# PROBLEM DETAILS
Where the data below begins, start retyping exactly, and end on the line with "99 | 1→ Q803", which is included; no picture goes in.

○ ○ ○

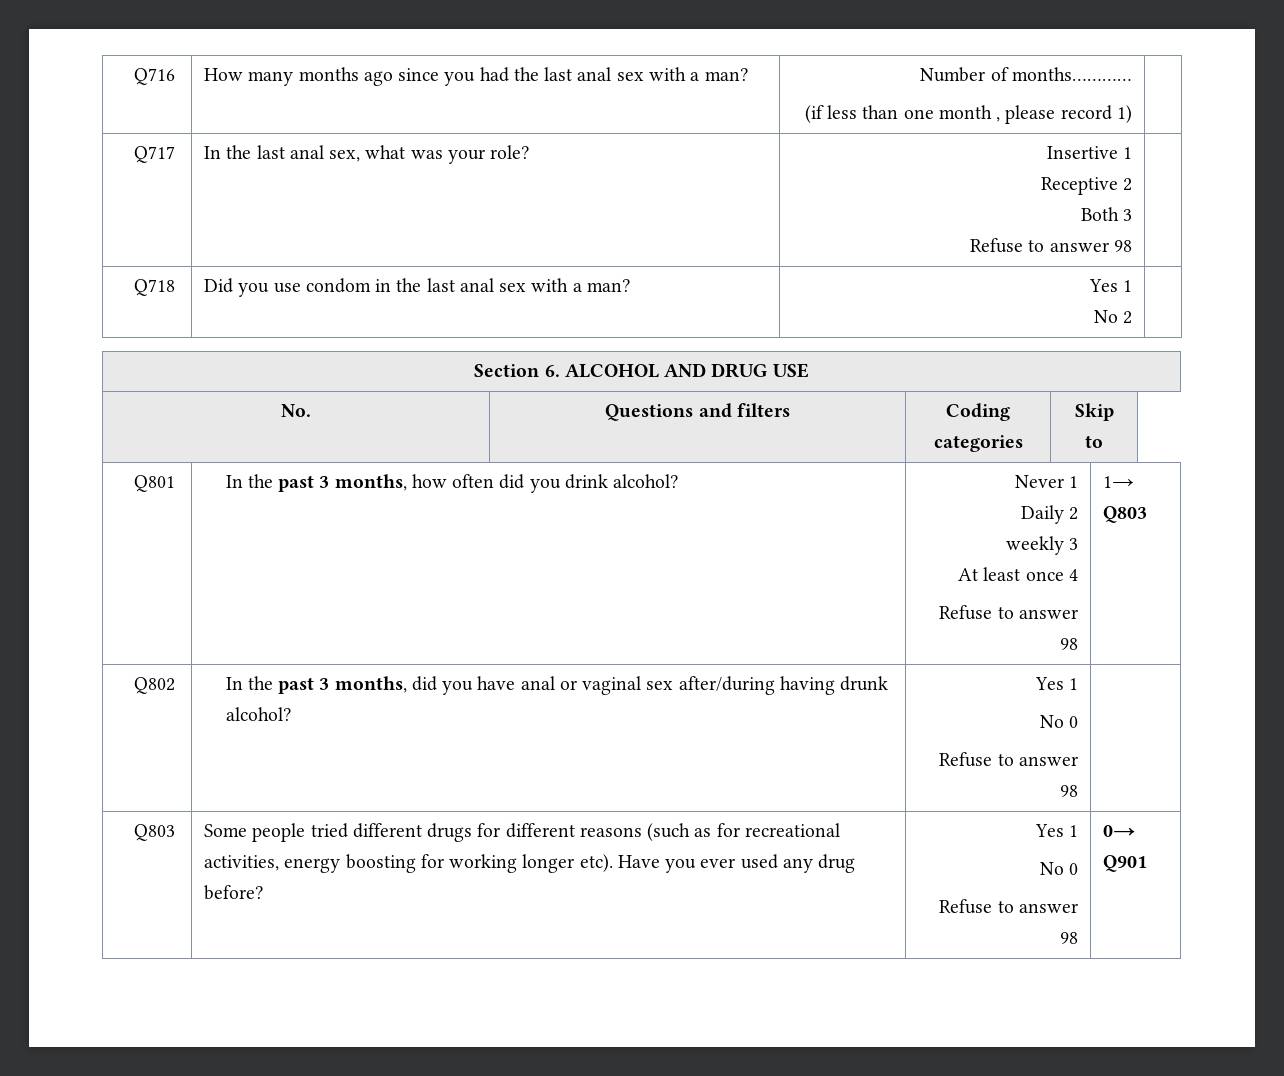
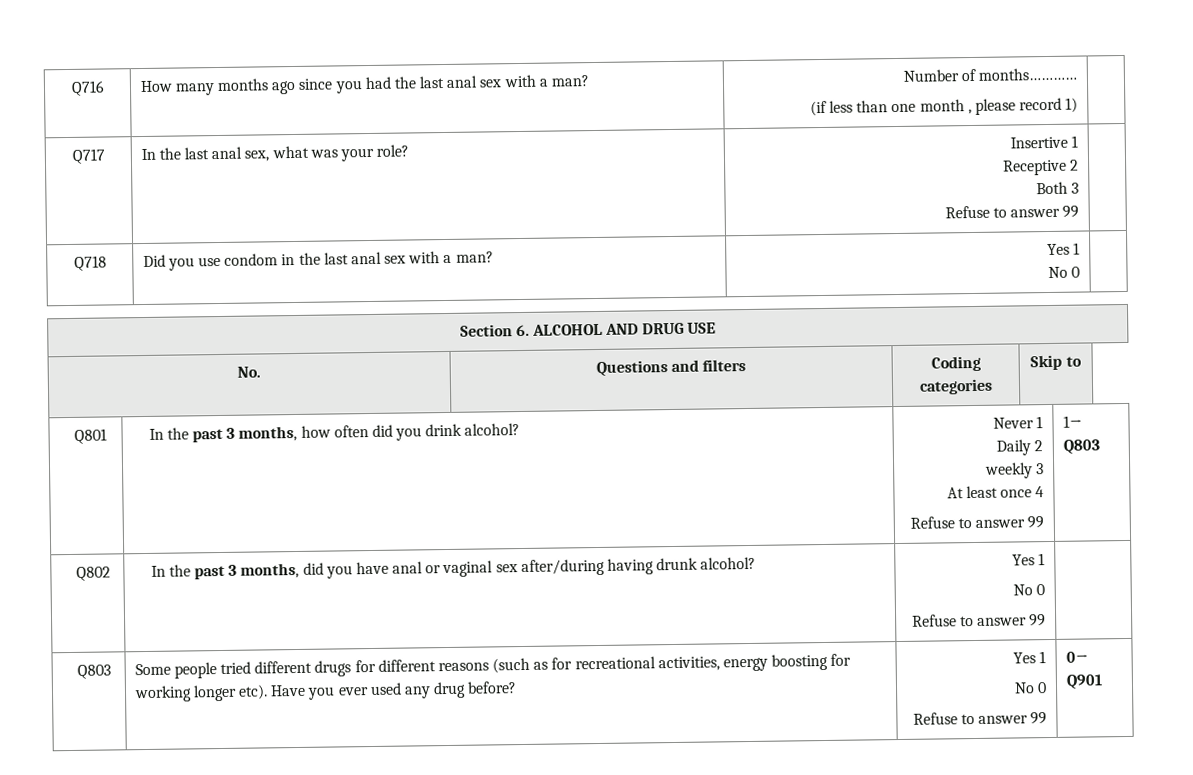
  Q717 | In the last anal sex, what was your role? | Insertive 1
  Receptive 2
  Both 3
- Refuse to answer 98 |
+ Refuse to answer 99 |
  Q718 | Did you use condom in the last anal sex with a man? | Yes 1
- No 2 |
+ No 0 |
  Q801 | In the past 3 months, how often did you drink alcohol? | Never 1
  Daily 2
  weekly 3
  At least once 4
- Refuse to answer 98 | 1→ Q803
+ Refuse to answer 99 | 1→ Q803
  Q802 | In the past 3 months, did you have anal or vaginal sex after/during having drunk alcohol? | Yes 1
  No 0
- Refuse to answer 98 |
+ Refuse to answer 99 |
  Q803 | Some people tried different drugs for different reasons (such as for recreational activities, energy boosting for working longer etc). Have you ever used any drug before? | Yes 1
  No 0
- Refuse to answer 98 | 0→ Q901
+ Refuse to answer 99 | 0→ Q901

○ ○ ○

# RESULT OF THIS TASK
  Q717 | In the last anal sex, what was your role? | Insertive 1
  Receptive 2
  Both 3
- Refuse to answer 98 |
+ Refuse to answer 99 |
  Q718 | Did you use condom in the last anal sex with a man? | Yes 1
- No 2 |
+ No 0 |
  Q801 | In the past 3 months, how often did you drink alcohol? | Never 1
  Daily 2
  weekly 3
  At least once 4
- Refuse to answer 98 | 1→ Q803
+ Refuse to answer 99 | 1→ Q803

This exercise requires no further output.